Four years ago, a brewery making wine was preposterous. Hazy IPAs were marching toward ubiquity, pastry stouts were catching fire, and sours were converting wine drinkers into beer drinkers. Many figured the future of beer lay in wild flavors, ancient and undiscovered styles and IPA by the barrel. But 2016 was also the year Mark Anthony Brands unleashed White Claw Hard Seltzer on an unsuspecting market. Its previous venture in the flavored-malt beverage (FMBs) sector, Mike’s Hard Lemonade, did well, but nothing like White Claw. Popularity grew slowly, and then quickly, even out-pacing Budweiser sales in July 2019.

Budweiser punched back earlier this year, releasing Bud Light Seltzer. They are not alone; five Boulder County breweries package a line of hard seltzer with a sixth, Left Hand Brewing, packaging a non-alcoholic line of seltzer water infused with CBD.

And that’s just the beginning. Ska Brewing’s Ska Street outpost on Arapahoe Avenue also incorporates a distillery, Peach Street Distillers, co-owned by Bill Graham and Dave Thibodeau of Ska, and Rory Donovan.

Hailing from Palisade, Peach Street has never shared a facility with Ska (headquartered in Durango), but when the former FATE Brewing Company facility came available, Boulder proved to be ideal for a joint location. FATE had planned to expand the brewery and incorporate distilling when the company went belly up in 2019.

The jump from brewing to distilling isn’t unprecedented. Spirit Hound Distilleries’ co-founder and head distiller Craig Englehorn used to brew, too — he helped design the original Dale Pale’s Ale for Oskar Blues Brewery back in the late-’90s. Now Oskar Blues has a line of seltzer (find them here), and Englehorn has a line of spirits.

Regardless, there are still more than 50 breweries in the county that have neither. And, as long as you’re small, another beer on the menu is diversification enough. But in a world where the bigger breweries are fighting for shelf space in the absence of tap handles and packed tasting rooms, breweries exploring non-beer products appear to be the next frontier.   

The curious case of seltzer

Though they aren’t all made the same way, they all aim for similar results: 100-ish calories, one-ish grams of carbs, one-ish grams of sugar, 5% ABV and gluten-free. How they get there is their own business, but usually follows this trajectory: Sugar (cane) water is fermented with yeast and then dosed with water-soluble flavors: Yumberry, juniper and lime, grapefruit, etc.

That’s where the story ends.

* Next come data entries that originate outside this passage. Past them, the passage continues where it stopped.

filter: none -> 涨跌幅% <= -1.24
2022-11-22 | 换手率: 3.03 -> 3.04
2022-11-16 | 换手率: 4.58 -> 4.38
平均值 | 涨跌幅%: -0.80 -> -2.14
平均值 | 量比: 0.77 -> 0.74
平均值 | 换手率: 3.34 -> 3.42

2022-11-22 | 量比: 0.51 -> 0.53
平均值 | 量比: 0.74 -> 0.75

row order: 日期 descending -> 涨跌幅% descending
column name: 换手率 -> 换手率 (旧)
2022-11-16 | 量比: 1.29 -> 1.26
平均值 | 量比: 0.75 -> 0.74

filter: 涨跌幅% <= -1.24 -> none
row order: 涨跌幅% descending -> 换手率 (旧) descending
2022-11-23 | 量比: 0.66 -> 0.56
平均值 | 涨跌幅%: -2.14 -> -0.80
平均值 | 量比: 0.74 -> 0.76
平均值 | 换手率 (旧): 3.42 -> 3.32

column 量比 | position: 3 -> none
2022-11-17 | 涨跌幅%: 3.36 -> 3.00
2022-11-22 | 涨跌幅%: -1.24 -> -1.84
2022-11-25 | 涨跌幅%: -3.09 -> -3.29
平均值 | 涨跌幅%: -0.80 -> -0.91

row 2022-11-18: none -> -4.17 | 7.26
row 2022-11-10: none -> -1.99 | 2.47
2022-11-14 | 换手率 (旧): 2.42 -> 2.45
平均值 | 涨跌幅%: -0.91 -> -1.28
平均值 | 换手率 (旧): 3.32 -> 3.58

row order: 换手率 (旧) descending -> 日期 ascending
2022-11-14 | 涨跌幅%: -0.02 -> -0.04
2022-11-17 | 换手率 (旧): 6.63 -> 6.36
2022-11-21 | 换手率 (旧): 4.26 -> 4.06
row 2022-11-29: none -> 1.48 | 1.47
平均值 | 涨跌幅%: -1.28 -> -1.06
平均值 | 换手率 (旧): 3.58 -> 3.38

When we talk about beer, we talk about what’s in the glass: The ingredients used and where they may or may not come from. The style of beer and what it may or may not say about the origins of the beverage. The brewer and what they may or may not have wanted to bring to the beer. Techniques involved, food pairings and so on. Seltzer is the exact opposite.

Seltzer is about what’s not in the glass: Calories and carbs, gluten and aggressive flavors. Whereas hop-saturated IPAs and heavily roasted stouts smack you in the mouth with flavor, seltzers are specifically designed not to. They’re meant to taste crisp when it’s hot outside, refreshing in the club and light enough not to blow out your palate with bitter, sweet or sour. For some, they’re a pre-charged mixer, for others, Le Croix with an edge. And any way you slice it, they’re the key component to growth in the beer market these days.